Statistical analyses
Statistical analyses were carried out using the Statistical Package for Social Sciences (version 21.0; SPSS). A two-tailed P value <0.05 was used to determine statistical significance. We used a Chi-square test and Student’s t-test for qualitative and quantitative variables to compare the results obtained from the male and female subjects. For non-normal nutritional and biochemical variables (TG concentration), log-transformed values were used for statistical analysis. The hazard ratio (HR) and 95% confidence interval of incident CVD were assessed using multivariable Cox proportional hazard regression models. Person-years of the follow-up were calculated for each individual between the date of study inclusion and the date of diagnosis of CVD, death, or end of the follow-up, whichever came first. Survival time for censored individuals was calculated as the interval between the first and last observation dates. The event date was considered as the middle-time between the date of follow-up visit, at which the events were diagnosed for the first time, and the most recent follow-up visit preceding the diagnosis. The incidence of CVD during the follow-up period was considered as dichotomous variables (yes/no) in the models. Vitamins E, C, and A, and zinc intakes were categorized into quartiles, given the first quartile as the reference. The median of each quartile was used as a continuous variable to assess the overall trends of HRs across quartiles of dietary intakes of vitamins A, E, and C and zinc in the Cox proportional hazard regression models. Trend test was applied for evaluating dose-response effects in association studies. The proportional hazards assumption of the multivariate Cox models were assessed using Schoenfeld’s global test of residuals.

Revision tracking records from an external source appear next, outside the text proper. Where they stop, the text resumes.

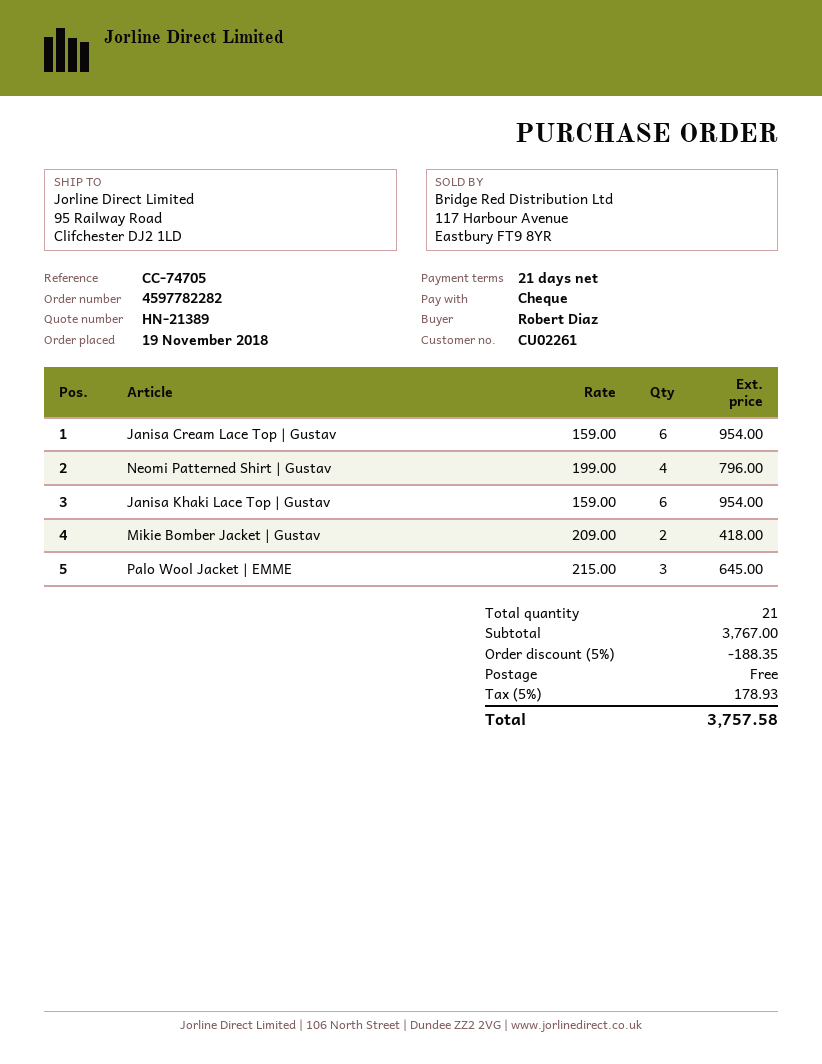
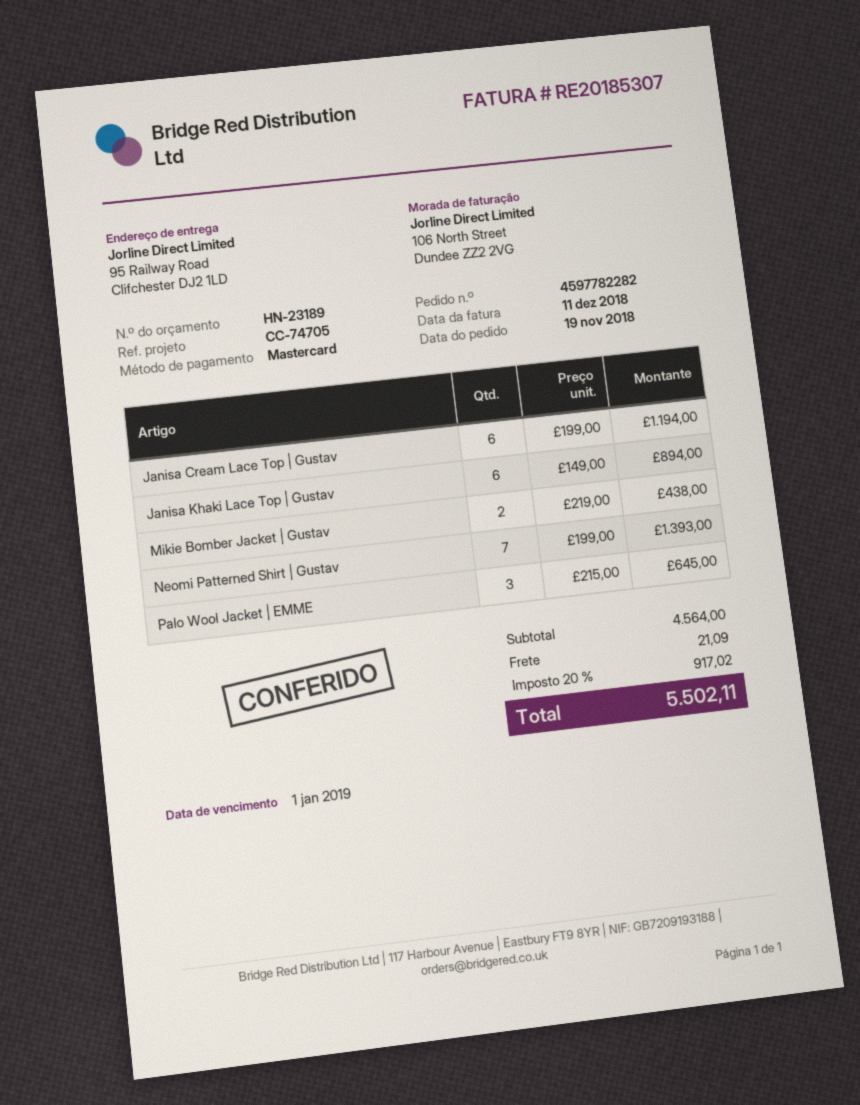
quote number: HN-21389 -> HN-23189
payment method: cheque -> Mastercard
Janisa Cream Lace Top | Gustav: 6 x 159.00 = 954.00 -> 6 x 199.00 = 1194.00
Neomi Patterned Shirt | Gustav: 4 x 199.00 = 796.00 -> 7 x 199.00 = 1393.00
Janisa Khaki Lace Top | Gustav: 6 x 159.00 = 954.00 -> 6 x 149.00 = 894.00
Mikie Bomber Jacket | Gustav: 2 x 209.00 = 418.00 -> 2 x 219.00 = 438.00
subtotal: 3767.00 -> 4564.00
discount: 5% = 188.35 -> none
shipping: 0.00 -> 21.09
tax: 5% = 178.93 -> 20% = 917.02
total: 3757.58 -> 5502.11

The confounders were selected based on previous studies and included in the uni-variable Cox regression model. A two-tailed P value <0.20 was used for inclusion in the model (24). The Cox regression models were adjusted for age, sex, CVD risk score (continuous), family history of CVD, physical activity (continuous), dietary intakes of total energy, fiber (g/1000 Kcal) and total fat (percentage of energy).